### Work required
Scan the data below for the string "subtotal". Copy every line where it appears.

### Available records
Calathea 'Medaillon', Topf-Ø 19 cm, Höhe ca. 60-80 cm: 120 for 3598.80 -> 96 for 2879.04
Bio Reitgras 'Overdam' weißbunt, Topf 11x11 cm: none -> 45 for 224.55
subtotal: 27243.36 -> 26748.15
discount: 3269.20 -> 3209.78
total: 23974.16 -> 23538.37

...

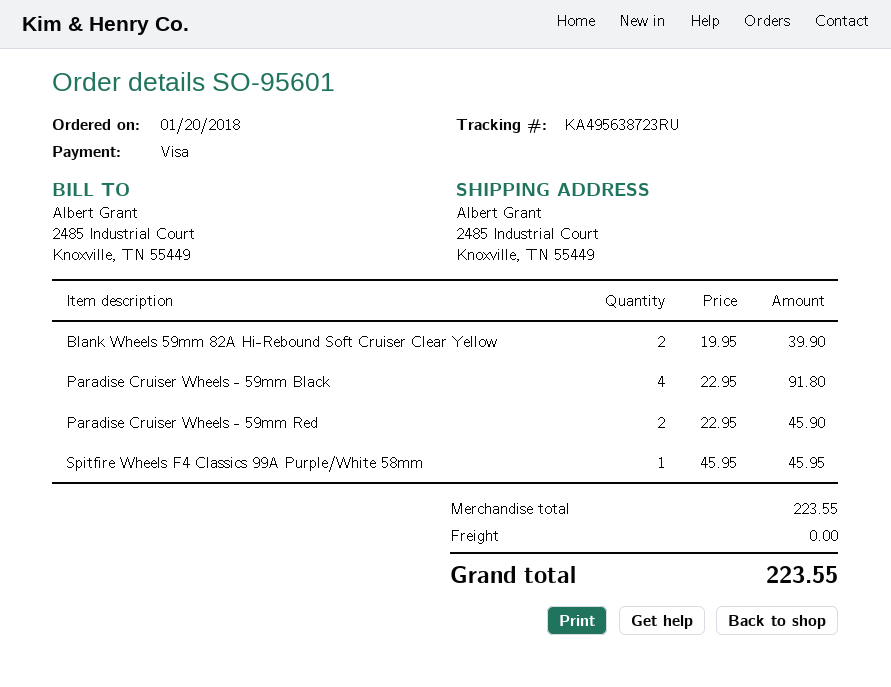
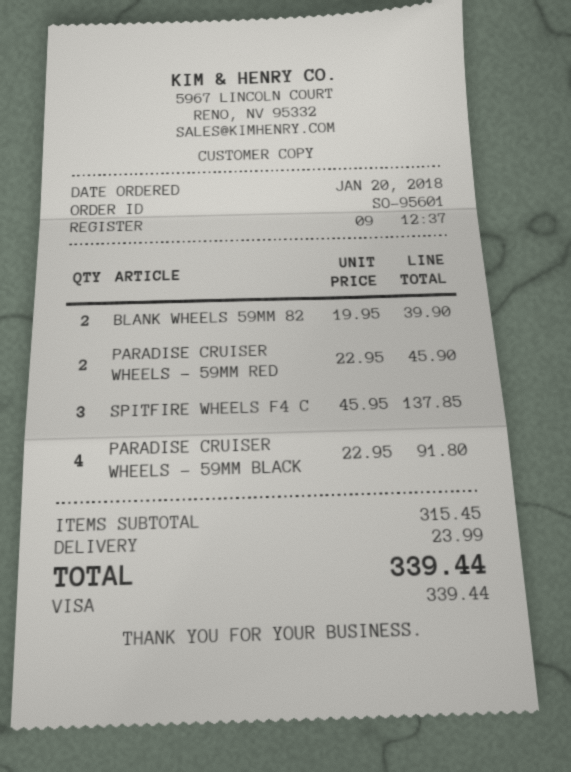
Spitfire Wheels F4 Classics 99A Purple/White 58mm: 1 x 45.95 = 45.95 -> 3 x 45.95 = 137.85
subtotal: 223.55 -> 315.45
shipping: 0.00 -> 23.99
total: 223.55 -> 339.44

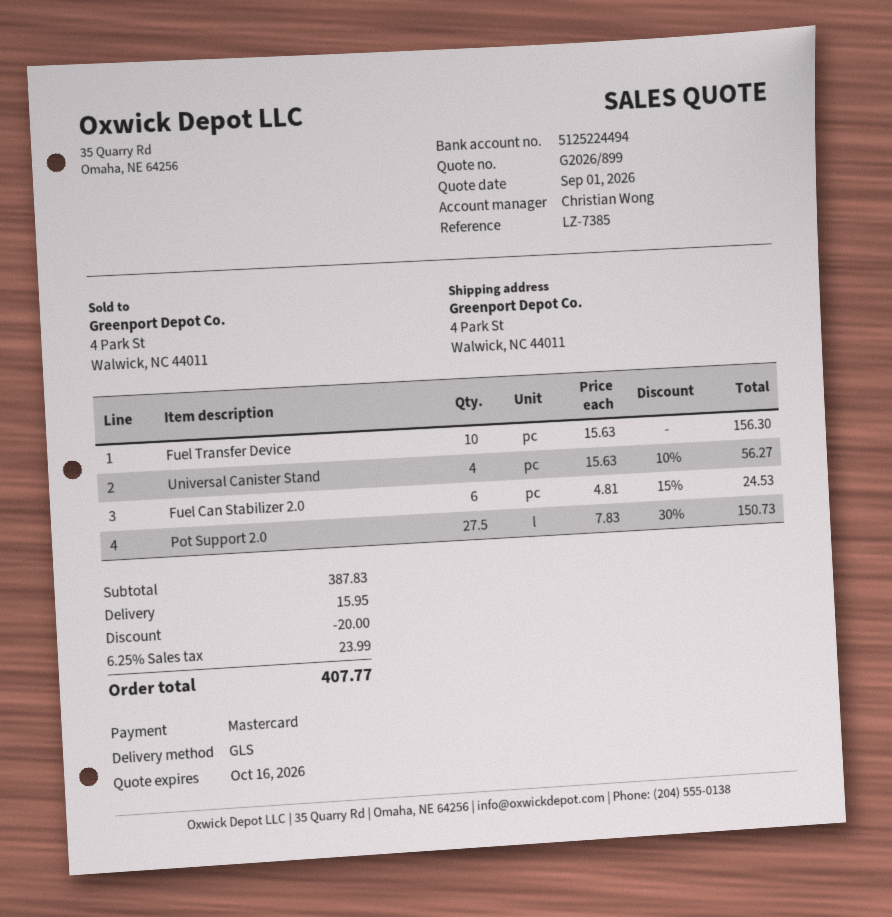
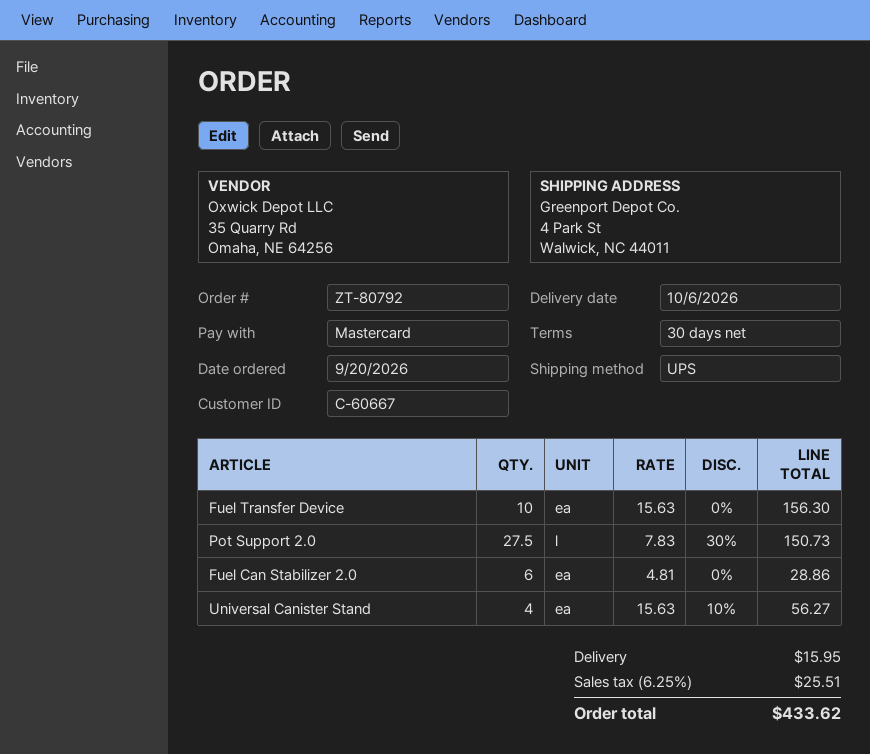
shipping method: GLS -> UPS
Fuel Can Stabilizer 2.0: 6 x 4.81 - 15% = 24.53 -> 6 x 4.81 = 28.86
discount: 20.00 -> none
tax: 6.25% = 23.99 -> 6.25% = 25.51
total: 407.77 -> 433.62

* * *

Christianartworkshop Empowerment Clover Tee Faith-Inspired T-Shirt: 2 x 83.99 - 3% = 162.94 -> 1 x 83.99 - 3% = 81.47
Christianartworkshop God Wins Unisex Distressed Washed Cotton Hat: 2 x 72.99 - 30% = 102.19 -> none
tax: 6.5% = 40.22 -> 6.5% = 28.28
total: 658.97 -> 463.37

### Finished task
subtotal: 27243.36 -> 26748.15
subtotal: 223.55 -> 315.45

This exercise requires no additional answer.